Das Verfassungsgericht, das eine Presseerklärung zur Situation des TİP-Abgeordneten für Hatay, Can Atalay, abgab, der trotz der Entscheidung des Kassationshofs nicht aus der Haft entlassen wurde, hat die Begründung seiner zweiten 'Entscheidungs zur Freilassung' im Amtsblatt veröffentlicht.
ENTSCHEIDUNG IM AMTSBLATT
In der Entscheidung wurde, wie bereits in der Ankündigung dargelegt, festgestellt, dass das Recht auf Individualbeschwerde von Can Atalay verletzt wurde. Die entsprechende Bestimmung wurde einstimmig getroffen.

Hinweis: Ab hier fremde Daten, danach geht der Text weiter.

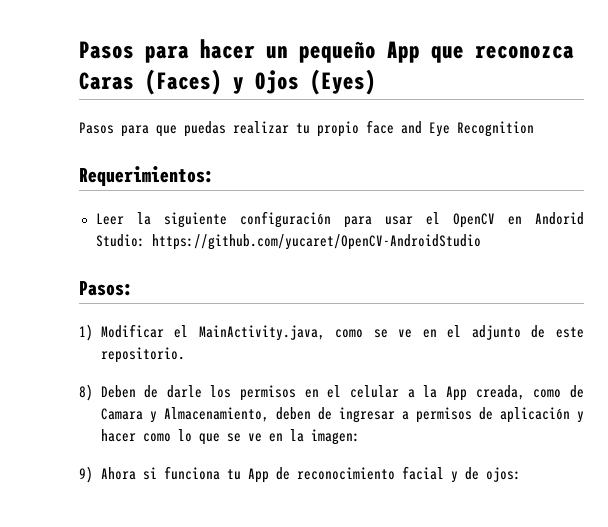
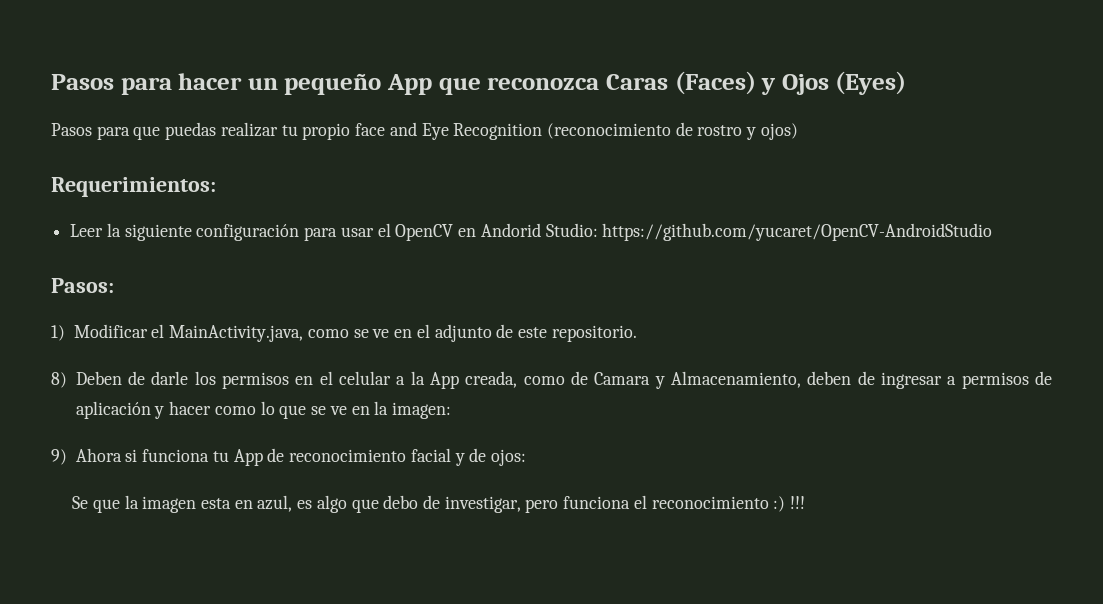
(534, 129) none -> [546,122,798,140] (reconocimiento de rostro y ojos)
(521, 474) none -> [72,495,806,513] // Se que la imagen esta en azul, es algo que debo de investigar, pero funciona el reconocimiento :) !!!

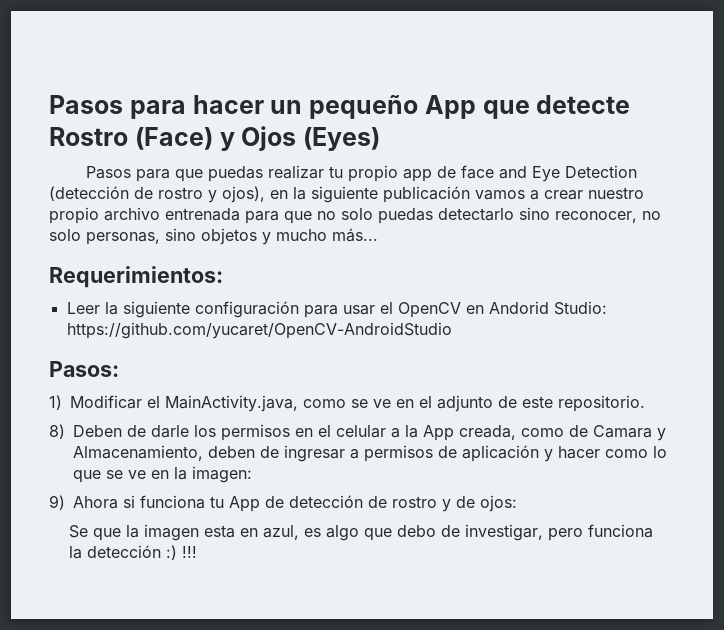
[487,71,756,95] reconozca Caras (Faces) -> [536,95,631,114] [49,127,213,150] detecte Rostro (Face)
(351, 131) none -> [402,166,456,182] app de
[453,122,798,140] Recognition (reconocimiento de rostro y ojos) -> [564,165,637,178] [49,186,644,203] [49,207,661,224] [49,228,378,245] Detection (detección de rostro y ojos), en la siguiente publicación vamos a crear nuestro propio archivo entrenada para que no solo puedas detectarlo sino reconocer, no solo personas, sino objetos y mucho más...
[289,448,451,462] reconocimiento facial -> [289,495,437,508] detección de rostro
[633,495,769,509] el reconocimiento -> [68,545,161,559] la detección

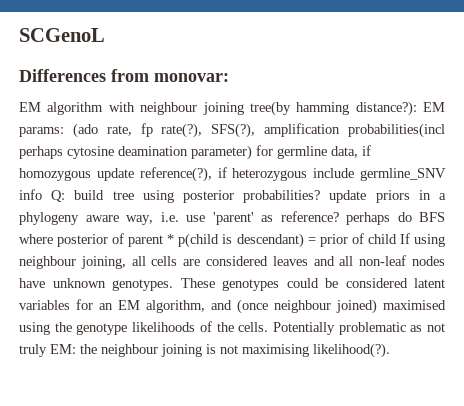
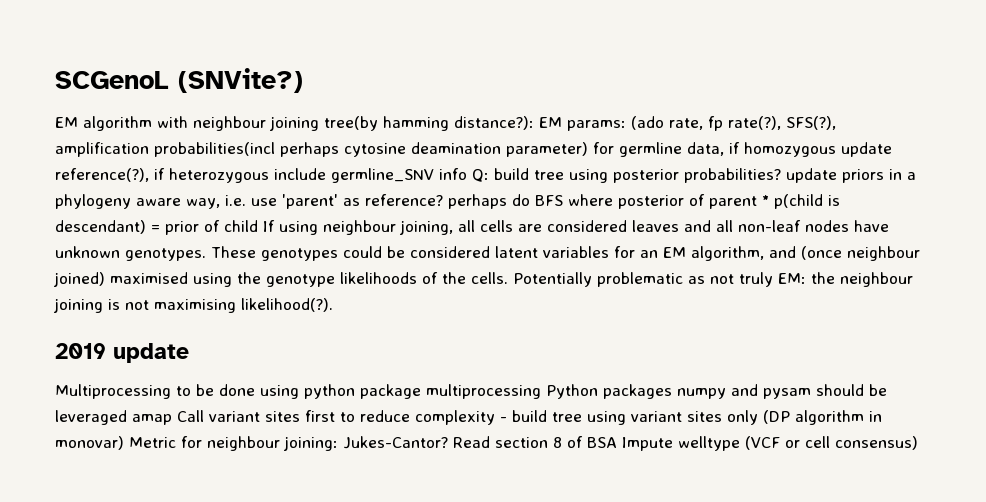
[19,69,229,82] // Differences from monovar: -> [178,68,303,93] (SNVite?)
(390, 350) none -> [55,343,189,363] [55,384,887,399] [55,410,882,425] [55,436,918,451] // 2019 update // Multiprocessing to be done using python package multiprocessing Python packages numpy and pysam should be leveraged amap Call variant sites first to reduce complexity - build tree using variant sites only (DP algorithm in monovar) Metric for neighbour joining: Jukes-Cantor? Read section 8 of BSA Impute welltype (VCF or cell consensus)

Der Beschluss des AYM bezüglich Atalays Antrag lautet wie folgt:
"VII. URTEIL
A. EINSTIMMIG, dass die Behauptung der Verletzung des Rechts auf Wahl und politische Betätigung, des Rechts auf Freiheit und Sicherheit der Person sowie des Rechts auf Individualbeschwerde ZULÄSSIG IST,
B. 1. EINSTIMMIG, dass das in Artikel 148 der Verfassung garantierte Recht auf Individualbeschwerde VERLETZT WURDE,
2. MIT MEHRHEITSENTSCHEIDUNG, gegen die Stimmen von Muammer TOPAL, İrfan FİDAN und Muhterem İNCE, dass das in Artikel 67 der Verfassung garantierte Recht auf Wahl und politische Betätigung sowie das in Artikel 19 der Verfassung garantierte Recht auf Freiheit und Sicherheit der Person VERLETZT WURDEN,
C. EINSTIMMIG, dass eine Abschrift des Urteils an das 13. Schwurgericht Istanbul (E.2021/1178) GESENDET WIRD, um die im Urteil Şerafettin Can Atalay (2), das noch nicht vollstreckt wurde, sowie im vorliegenden Urteil Şerafettin Can Atalay (3) festgestellten Rechtsverletzungen zu beseitigen, mit der Anweisung, das Wiederaufnahmeverfahren des Antragstellers einzuleiten, die Vollstreckung des Strafurteils auszusetzen, die Entlassung aus der Justizvollzugsanstalt zu gewährleisten und im wiederaufgenommenen Verfahren einen Einstellungsbeschluss zu fassen,
D. EINSTIMMIG, dass dem Antragsteller, seinem Antrag entsprechend, ein immaterieller Schadensersatz in Höhe von netto 100.000 TL GEZAHLT WIRD,
E. EINSTIMMIG, dass die gesamten Prozesskosten in Höhe von 21.020,60 TL, bestehend aus 2.220,60 TL Gerichtsgebühren und 18.800 TL Anwaltskosten, an den Antragsteller GEZAHLT WERDEN,
F. Dass die Zahlung innerhalb von vier Monaten ab dem Datum der Antragstellung des Antragstellers beim Ministerium für Schatz und Finanzen nach Zustellung der Entscheidung erfolgt und bei Zahlungsverzug für den Zeitraum vom Ablauf dieser Frist bis zum Zahlungsdatum gesetzliche ZINSEN ANGEWENDET WERDEN,
G. Dass eine Abschrift der Entscheidung zur Information und aufgrund der Zuständigkeit an die Große Nationalversammlung der Türkei, das Justizministerium sowie den Rat der Richter und Staatsanwälte GESENDET WIRD, beschlossen am 21.12.2023."